Çocuğun Nesebini Red Edebilmek İçin Gerekli Şartlar:

Çocuğun nesebini red edebilmek için bazı şartların bulunması gerekir:



1. Hâkimin eşler arasında tefrika (ayrılık) kararı vermesi. Çünkü ayrılığa hüküm verilmeden önce, nesebi red gerekmez.



2. Nesebin, Ebû Hanîfe'ye göre, en geç bir hafta içinde, Ebû Yusuf ve Muhammed'e göre nifas müddeti içinde reddedilmesi gerekir. Çoğunluğa göre, neseb reddinin en kısa sürede (fevrî) yapılması gereklidir.



3. Nesebin kabulü anlamına gelen bir işlemin yapılmaması gerekir.



4. Tefrik sırasında çocuğun hayatta olması şarttır (el-Kâsânî, a.g.e, III, 246-248; el-Meydânî, a.g.e; III, 79; İbn Âbidîn, a.g.e, II, 811).



Mulâane sırasında yeminden kaçınma veya liândan dönme halinde; Hanefîlere göre liândan kaçınan koca ise, yemin edinceye veya yalan söylediğini itiraf edinceye kadar hapsedilir. Hapis cezasının bir yarar sağlamayacağı belli olursa, kazif cezası uygulanır.
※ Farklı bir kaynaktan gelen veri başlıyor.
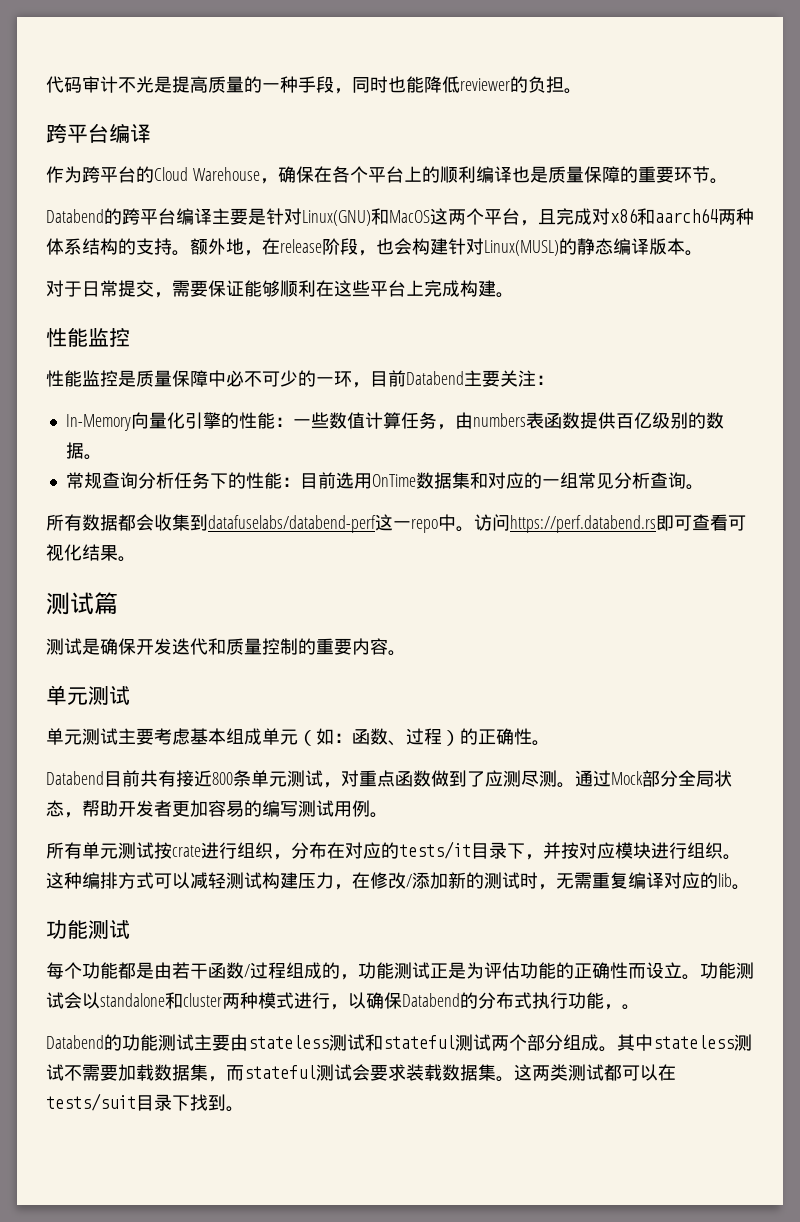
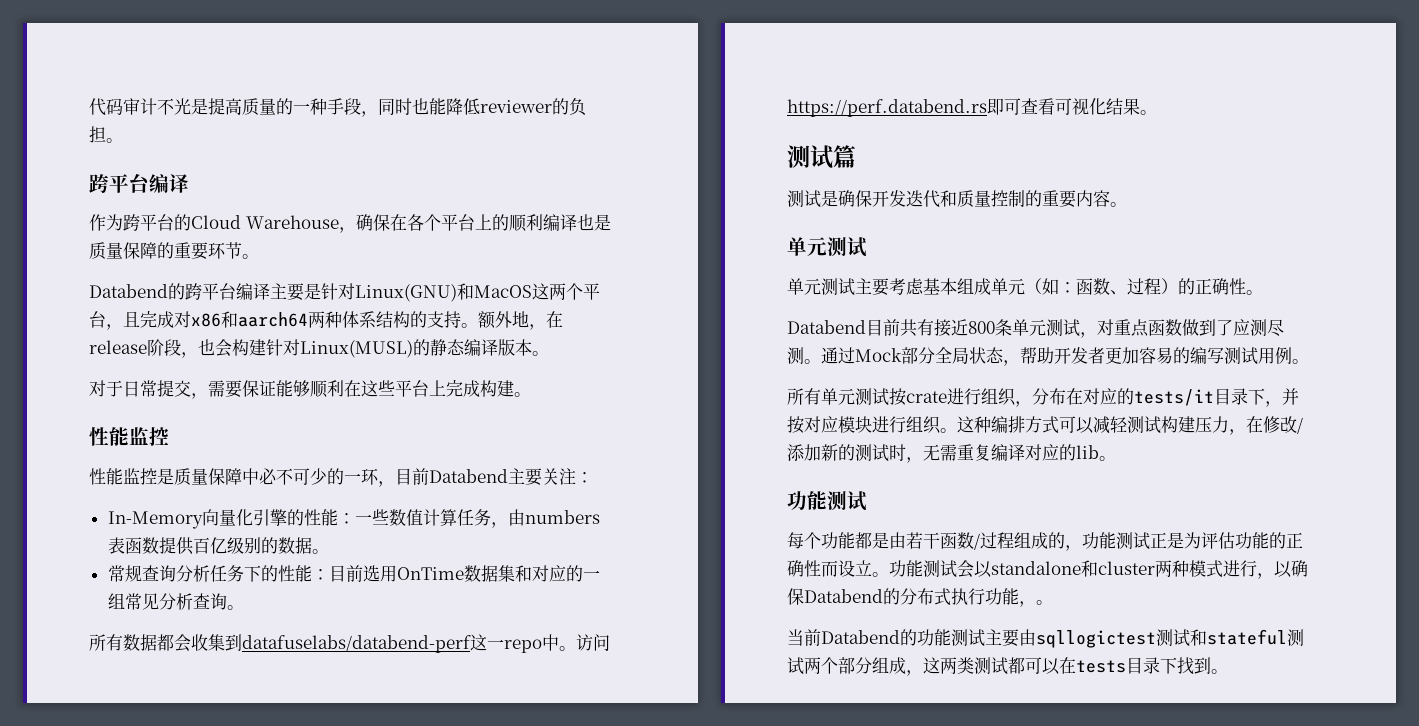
(640, 1007) none -> [787,629,821,646] 当前
[248,1035,329,1049] stateless -> [1036,630,1156,648] sqllogictest
[599,1034,752,1052] [46,1064,514,1082] 。其中stateless测试不需要加载数据集，而stateful测试会要求装载数据集。 -> [906,670,923,676] ，
[46,1093,136,1111] tests/suit -> [1076,660,1126,673] tests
Yeminden kaçınan kadınsa, mulâane yapması ve kocasını tasdik etmesi için hapsedilir. Kocasını doğrularsa serbest bırakılır. "Yemin etmesi, kadından azabı kaldırır" (en-Nûr, 24/8) ayetinde belirtildiği gibi Hanefiler dışındaki çoğunluk İslâm hukukçularına göre, liândan kaçınanlara zina cezası uygulanır. Çünkü liân, zina cezasının yerine geçmiştir.



Koca, hâkim önünde yapılan liân işleminden sonra, yemininden dönerse kendisine kazif cezası verilir (el-Kâsânî, a.g.e., III, 238; el-Meydânî, a.g.e., II, 808; İbn Âbidin a.g.e., II, 808).



Liânın hükümleri:



Eşin zinası sebebiyle hâkim önünde vuku bulan mulâane sonunda aşağıdaki sonuçlar ortaya çıkar.



1. Kocadan kazif veya tâzir cezası düşer. Kadın da zina cezasından kurtulur.



2. Mulâaneden sonra, eşlerin cinsel temasta bulunması haram olur. Hz. Peygamber bir hadisinde şöyle buyurmuştur: "Mulâane yapanlar artık sonsuza kadar bir araya gelemez" (eş-Şevkânî, Neylül-Evtâr, VI, 271).



3. Eşler, mulâane sonunda hâkim kararı ile birbirinden ayrılmış olurlar. Delil; Hz. Peygamber'in Hilâl b. Ümeyye ile eşini ayırmasıdır (eş-Şevkânî, a.g.e., VI, 274). Burada, hâkimin ayırma hükmü, Ebû Hanîfe ve İmam Muhammed'e göre "bâin talâk * " niteliğindedir. Çünkü prensip olarak hâkim kararı ile gerçekleşen boşama bâin talâk sayılır. Koca, daha sonra, yalan söylediğini ikrar eder veya şahitlik yapma ehliyetini kaybederse karısı kendisine helâl, çoğunluk İslâm hukukçularına göre ise, Liân sonucu gerçekleşen ayrılık, süt hısımlığı yüzünden ayrılıkta olduğu gibi "nikâh akdini fesih" niteliğindedir; ebedî haramlığı gerektirir ve artık bu iki eşin yeniden evlenmesi mümkün olmaz.



4. Zina fiiline bağlı olarak doğan veya doğacak olan çocuğun nesebi baba yönünden reddedilmiş sayılır. Artık bu koca ile çocuk arasında miras ve nafaka hukuku cereyan etmez (bk. el-Kâsânî, a.g.e., III, 244-248; İbnü'l-Hümâm, a.g.e., III, 253 vd.; el-Meydânî, a.g.e., III, 77-78; İbnRuşd, Bidâyetü' l-Müctehid, Mısır, t.y., II, 120 vd.; İbn Kudâme, el-Muğnî, Kahire, t.y., VII, 410-416; Abdurrahman es-Sabünî, Medâ Hürriyeti'z-Zevceyn fi't-Talâk, Beyrut 1968, II, 896 vd.).[9]